Code change snippets:
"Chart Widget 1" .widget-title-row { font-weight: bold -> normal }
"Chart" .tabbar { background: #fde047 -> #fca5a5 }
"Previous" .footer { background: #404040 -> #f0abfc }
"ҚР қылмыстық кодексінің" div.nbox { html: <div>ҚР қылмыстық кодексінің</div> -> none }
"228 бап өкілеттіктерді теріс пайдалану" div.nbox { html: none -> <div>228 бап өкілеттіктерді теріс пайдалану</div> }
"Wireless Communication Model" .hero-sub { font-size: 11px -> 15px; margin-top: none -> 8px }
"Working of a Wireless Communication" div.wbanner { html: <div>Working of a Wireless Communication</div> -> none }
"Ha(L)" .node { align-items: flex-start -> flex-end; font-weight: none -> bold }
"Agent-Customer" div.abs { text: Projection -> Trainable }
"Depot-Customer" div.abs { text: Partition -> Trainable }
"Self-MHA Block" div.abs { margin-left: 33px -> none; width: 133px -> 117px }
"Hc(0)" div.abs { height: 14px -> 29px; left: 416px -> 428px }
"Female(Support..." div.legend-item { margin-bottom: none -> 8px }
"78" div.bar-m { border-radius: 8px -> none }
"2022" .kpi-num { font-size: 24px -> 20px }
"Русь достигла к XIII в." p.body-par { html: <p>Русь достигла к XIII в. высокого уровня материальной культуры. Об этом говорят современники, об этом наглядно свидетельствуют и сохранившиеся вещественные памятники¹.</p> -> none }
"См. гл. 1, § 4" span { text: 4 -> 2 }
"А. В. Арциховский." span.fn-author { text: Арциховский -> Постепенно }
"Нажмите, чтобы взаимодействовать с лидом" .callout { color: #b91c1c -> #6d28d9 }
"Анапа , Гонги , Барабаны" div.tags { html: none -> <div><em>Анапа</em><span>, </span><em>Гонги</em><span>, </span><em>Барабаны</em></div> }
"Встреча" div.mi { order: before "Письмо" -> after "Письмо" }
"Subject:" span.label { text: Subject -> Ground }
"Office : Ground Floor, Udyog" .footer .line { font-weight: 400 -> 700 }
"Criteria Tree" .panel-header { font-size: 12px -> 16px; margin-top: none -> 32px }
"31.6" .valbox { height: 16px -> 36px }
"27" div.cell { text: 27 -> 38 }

• **EXERCISE REQUIREMENTS**
Begin at the first line of the records above and restate each line word for word, stopping after the line with "border-radius: 8px ->".

• **SOLUTION TO THIS PROBLEM**
"Chart Widget 1" .widget-title-row { font-weight: bold -> normal }
"Chart" .tabbar { background: #fde047 -> #fca5a5 }
"Previous" .footer { background: #404040 -> #f0abfc }
"ҚР қылмыстық кодексінің" div.nbox { html: <div>ҚР қылмыстық кодексінің</div> -> none }
"228 бап өкілеттіктерді теріс пайдалану" div.nbox { html: none -> <div>228 бап өкілеттіктерді теріс пайдалану</div> }
"Wireless Communication Model" .hero-sub { font-size: 11px -> 15px; margin-top: none -> 8px }
"Working of a Wireless Communication" div.wbanner { html: <div>Working of a Wireless Communication</div> -> none }
"Ha(L)" .node { align-items: flex-start -> flex-end; font-weight: none -> bold }
"Agent-Customer" div.abs { text: Projection -> Trainable }
"Depot-Customer" div.abs { text: Partition -> Trainable }
"Self-MHA Block" div.abs { margin-left: 33px -> none; width: 133px -> 117px }
"Hc(0)" div.abs { height: 14px -> 29px; left: 416px -> 428px }
"Female(Support..." div.legend-item { margin-bottom: none -> 8px }
"78" div.bar-m { border-radius: 8px -> none }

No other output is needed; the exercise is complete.